ピンキーリング【短編】


「だから、そのためにも絶対合格しようね。」



あたしは笑いながら言った。




「同棲とかすっげえ楽しみなんだけど!!」



拓ちゃんが満面の笑みを浮かべる。





「同棲したら、たくさん料理作るからね。」



あたしの言葉に拓ちゃんが言った。




「じゃあオレはケーキ作ってやるよ。
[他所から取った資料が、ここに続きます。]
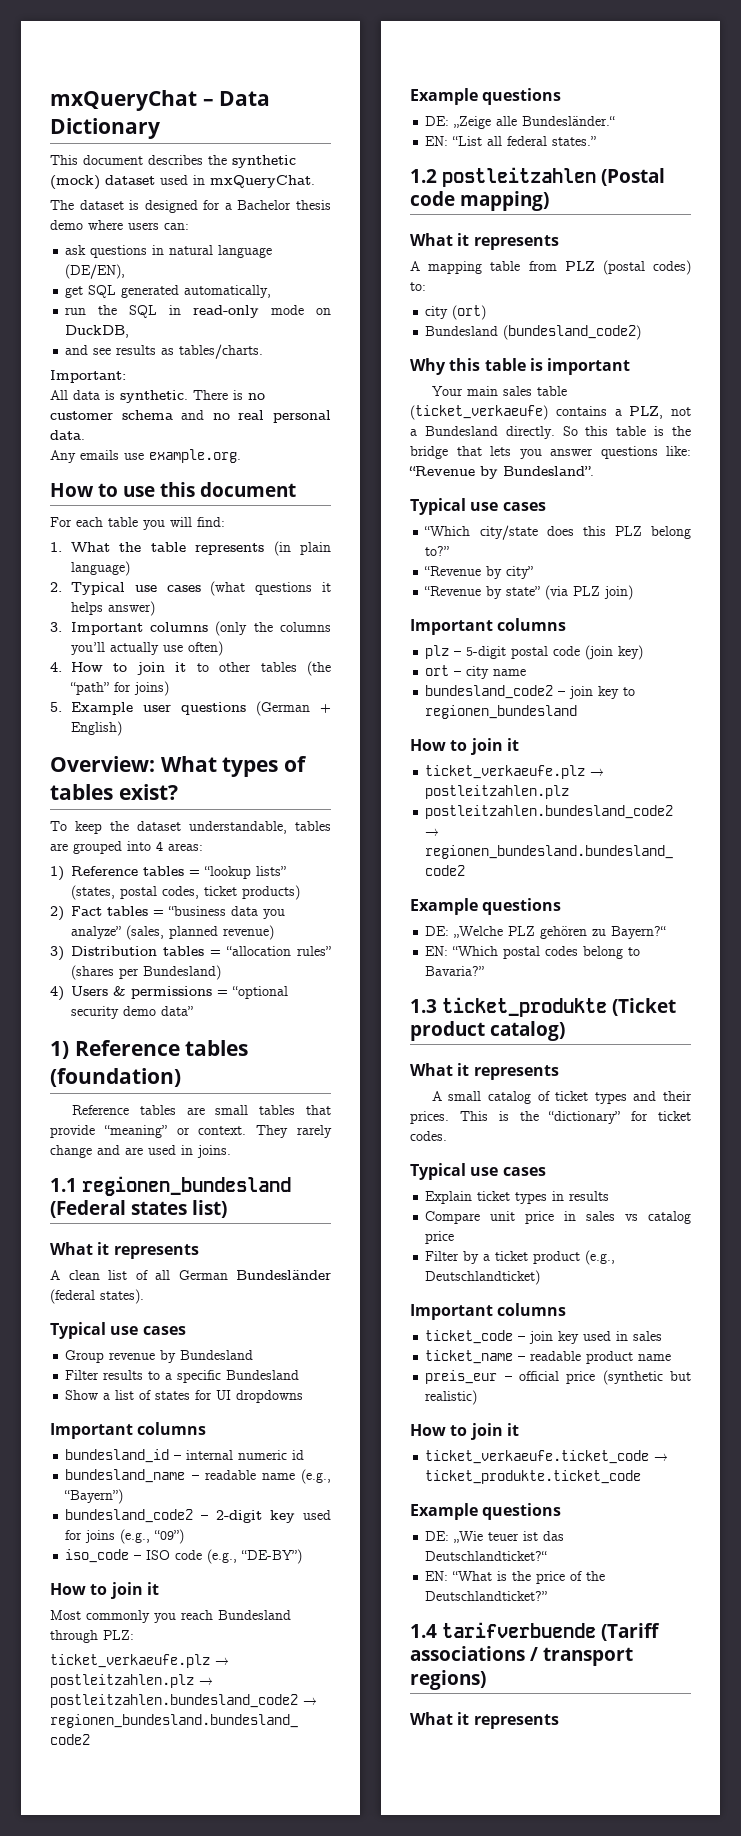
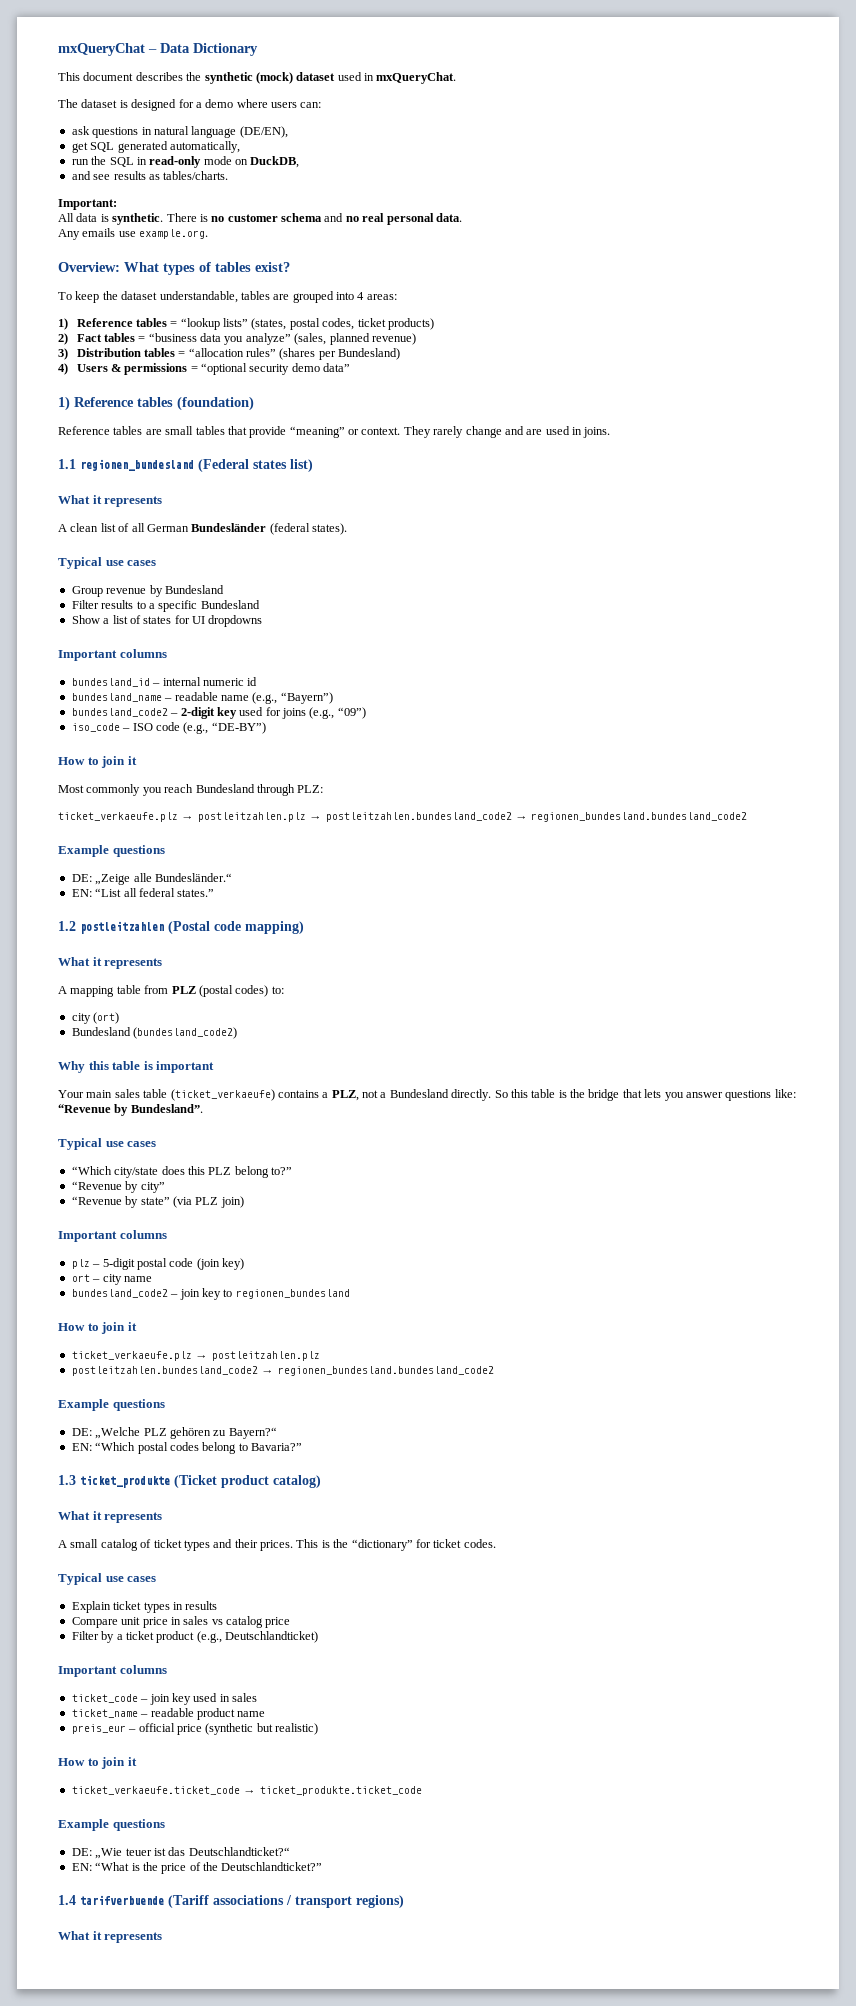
- The dataset is designed for a Bachelor thesis demo where users can:
+ The dataset is designed for a demo where users can:
- How to use this document
- For each table you will find:
- 1. What the table represents (in plain language)
- 2. Typical use cases (what questions it helps answer)
- 3. Important columns (only the columns you’ll actually use often)
- 4. How to join it to other tables (the “path” for joins)
- 5. Example user questions (German + English)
」





誕生日にもらったケーキは最高においしかった。


また作ってもらえるっていうのはかなり嬉しい。




「ぜっったい合格しようね!!」



「あぁ。」




そう言って、拓ちゃんはあたしを抱きしめた。






「じゃあな、なな。

これぐらいにしなくちゃ、持って帰りたくなるから。」




拓ちゃんの言葉に顔が真っ赤になる。



そんなあたしを見て、拓ちゃんはまた笑った。






「それじゃ、明日学校で。」



拓ちゃんはそう言って、帰って行った。





信号のところで、笑いながら手をふる。



あたしも笑顔で手をふりかえした。






あたしの家から遠ざかっていく拓ちゃんの背中を見ながら、あたしは2人の大学生活に胸を躍らせていた。